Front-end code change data
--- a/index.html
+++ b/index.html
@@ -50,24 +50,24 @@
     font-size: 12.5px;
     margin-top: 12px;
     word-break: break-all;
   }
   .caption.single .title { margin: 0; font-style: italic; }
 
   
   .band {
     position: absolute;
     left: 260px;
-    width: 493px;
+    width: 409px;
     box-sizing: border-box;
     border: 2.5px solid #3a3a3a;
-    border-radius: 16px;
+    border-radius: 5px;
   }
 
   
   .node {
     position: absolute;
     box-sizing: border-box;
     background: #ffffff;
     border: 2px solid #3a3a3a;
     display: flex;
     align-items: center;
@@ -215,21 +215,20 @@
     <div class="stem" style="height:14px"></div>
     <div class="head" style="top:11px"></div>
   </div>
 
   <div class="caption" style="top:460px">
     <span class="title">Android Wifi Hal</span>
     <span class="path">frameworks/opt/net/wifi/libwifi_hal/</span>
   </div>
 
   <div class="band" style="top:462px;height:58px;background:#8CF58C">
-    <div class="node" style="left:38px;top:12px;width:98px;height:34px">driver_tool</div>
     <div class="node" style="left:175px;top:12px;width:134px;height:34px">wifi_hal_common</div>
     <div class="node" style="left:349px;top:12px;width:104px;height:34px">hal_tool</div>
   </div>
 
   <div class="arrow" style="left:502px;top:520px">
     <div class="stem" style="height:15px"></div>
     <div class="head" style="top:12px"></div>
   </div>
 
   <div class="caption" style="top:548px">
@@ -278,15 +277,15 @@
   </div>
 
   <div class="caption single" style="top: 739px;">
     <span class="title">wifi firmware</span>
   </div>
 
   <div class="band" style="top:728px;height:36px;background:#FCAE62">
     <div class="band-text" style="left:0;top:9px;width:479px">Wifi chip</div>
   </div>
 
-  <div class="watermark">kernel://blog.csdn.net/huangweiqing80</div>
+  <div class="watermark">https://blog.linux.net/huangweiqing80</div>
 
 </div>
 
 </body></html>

▶ _Aim of the exercise_:
Write out the entries in full, exactly as given.

▶ _Response to this task_:
--- a/index.html
+++ b/index.html
@@ -50,24 +50,24 @@
     font-size: 12.5px;
     margin-top: 12px;
     word-break: break-all;
   }
   .caption.single .title { margin: 0; font-style: italic; }
 
   
   .band {
     position: absolute;
     left: 260px;
-    width: 493px;
+    width: 409px;
     box-sizing: border-box;
     border: 2.5px solid #3a3a3a;
-    border-radius: 16px;
+    border-radius: 5px;
   }
 
   
   .node {
     position: absolute;
     box-sizing: border-box;
     background: #ffffff;
     border: 2px solid #3a3a3a;
     display: flex;
     align-items: center;
@@ -215,21 +215,20 @@
     <div class="stem" style="height:14px"></div>
     <div class="head" style="top:11px"></div>
   </div>
 
   <div class="caption" style="top:460px">
     <span class="title">Android Wifi Hal</span>
     <span class="path">frameworks/opt/net/wifi/libwifi_hal/</span>
   </div>
 
   <div class="band" style="top:462px;height:58px;background:#8CF58C">
-    <div class="node" style="left:38px;top:12px;width:98px;height:34px">driver_tool</div>
     <div class="node" style="left:175px;top:12px;width:134px;height:34px">wifi_hal_common</div>
     <div class="node" style="left:349px;top:12px;width:104px;height:34px">hal_tool</div>
   </div>
 
   <div class="arrow" style="left:502px;top:520px">
     <div class="stem" style="height:15px"></div>
     <div class="head" style="top:12px"></div>
   </div>
 
   <div class="caption" style="top:548px">
@@ -278,15 +277,15 @@
   </div>
 
   <div class="caption single" style="top: 739px;">
     <span class="title">wifi firmware</span>
   </div>
 
   <div class="band" style="top:728px;height:36px;background:#FCAE62">
     <div class="band-text" style="left:0;top:9px;width:479px">Wifi chip</div>
   </div>
 
-  <div class="watermark">kernel://blog.csdn.net/huangweiqing80</div>
+  <div class="watermark">https://blog.linux.net/huangweiqing80</div>
 
 </div>
 
 </body></html>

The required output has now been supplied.